Description of the task: Give the number of lines in the following entries that contain the word "commit", with nothing added.

(Extracted data entries)
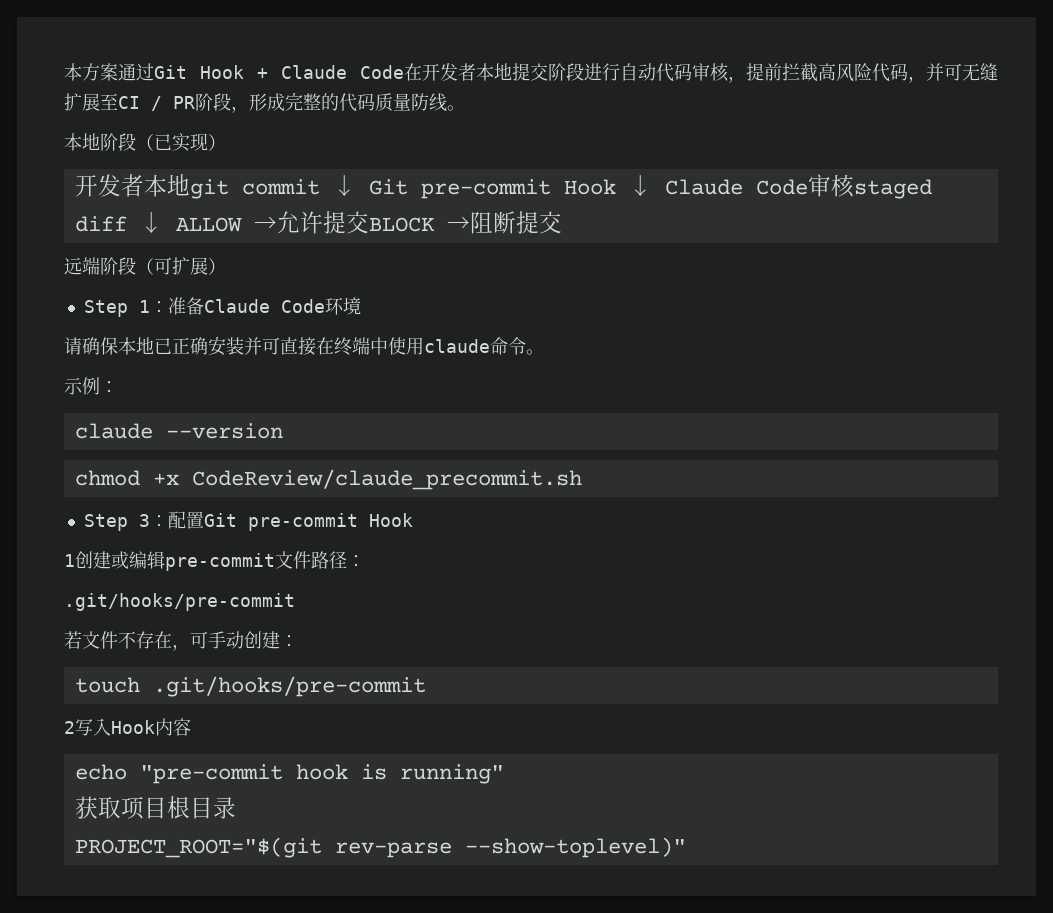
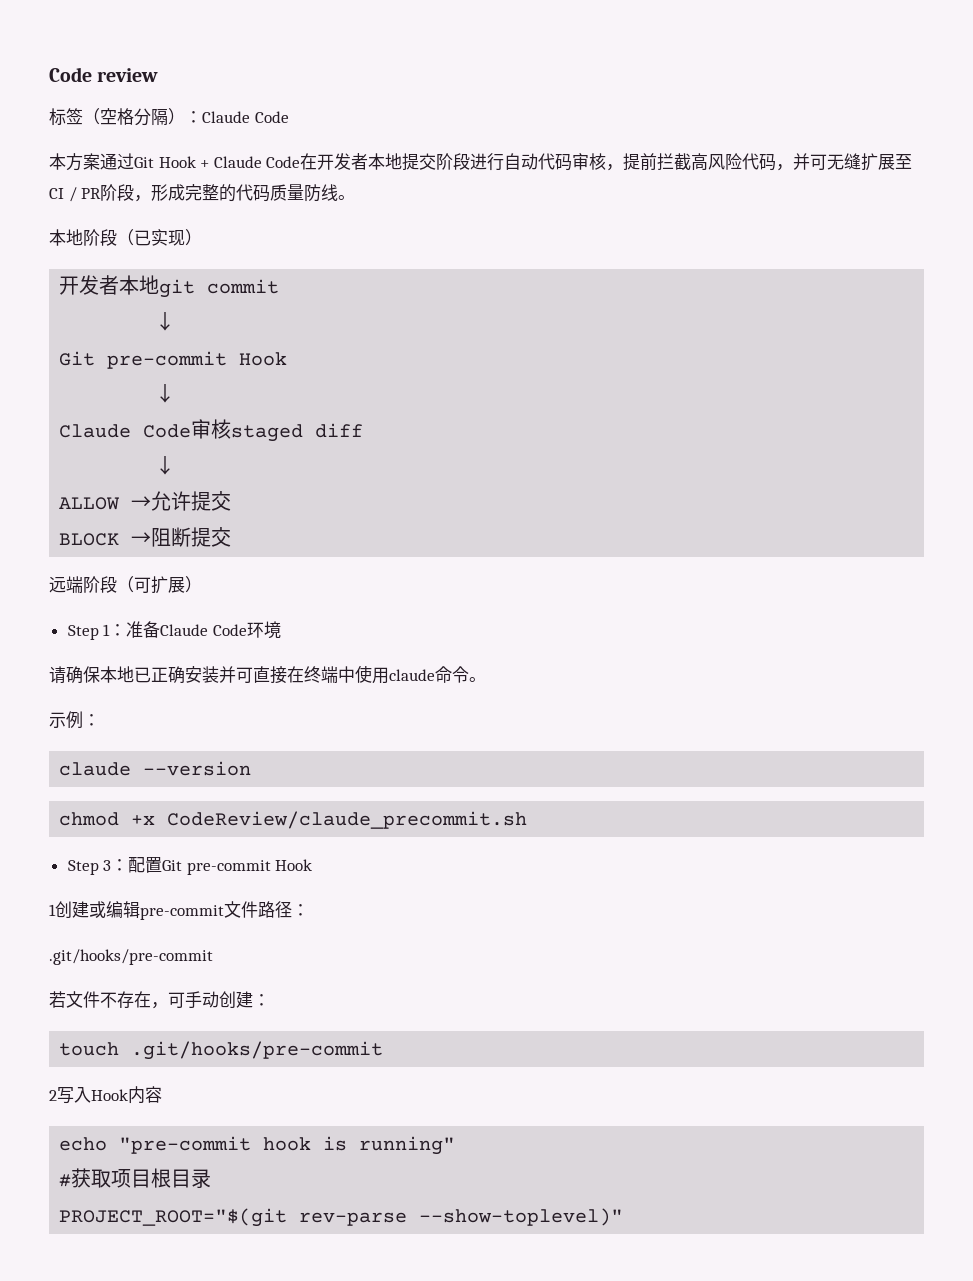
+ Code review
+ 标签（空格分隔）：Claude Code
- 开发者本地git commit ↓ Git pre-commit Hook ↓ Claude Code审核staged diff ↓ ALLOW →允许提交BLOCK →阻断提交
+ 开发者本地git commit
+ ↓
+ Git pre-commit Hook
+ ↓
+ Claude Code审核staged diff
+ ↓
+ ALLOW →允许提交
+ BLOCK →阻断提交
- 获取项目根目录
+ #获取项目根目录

...

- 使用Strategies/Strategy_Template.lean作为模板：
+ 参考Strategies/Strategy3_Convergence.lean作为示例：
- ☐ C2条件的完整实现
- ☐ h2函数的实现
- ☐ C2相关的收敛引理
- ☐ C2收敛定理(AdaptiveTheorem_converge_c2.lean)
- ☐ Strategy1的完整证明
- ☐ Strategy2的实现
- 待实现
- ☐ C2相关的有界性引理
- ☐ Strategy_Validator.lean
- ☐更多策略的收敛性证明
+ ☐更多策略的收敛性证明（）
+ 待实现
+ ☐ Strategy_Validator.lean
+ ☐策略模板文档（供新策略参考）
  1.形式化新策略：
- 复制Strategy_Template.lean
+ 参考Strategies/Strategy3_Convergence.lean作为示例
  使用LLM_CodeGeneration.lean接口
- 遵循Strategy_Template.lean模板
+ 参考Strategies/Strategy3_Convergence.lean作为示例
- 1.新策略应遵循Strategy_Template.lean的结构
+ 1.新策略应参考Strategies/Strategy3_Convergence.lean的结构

Problem solution: 3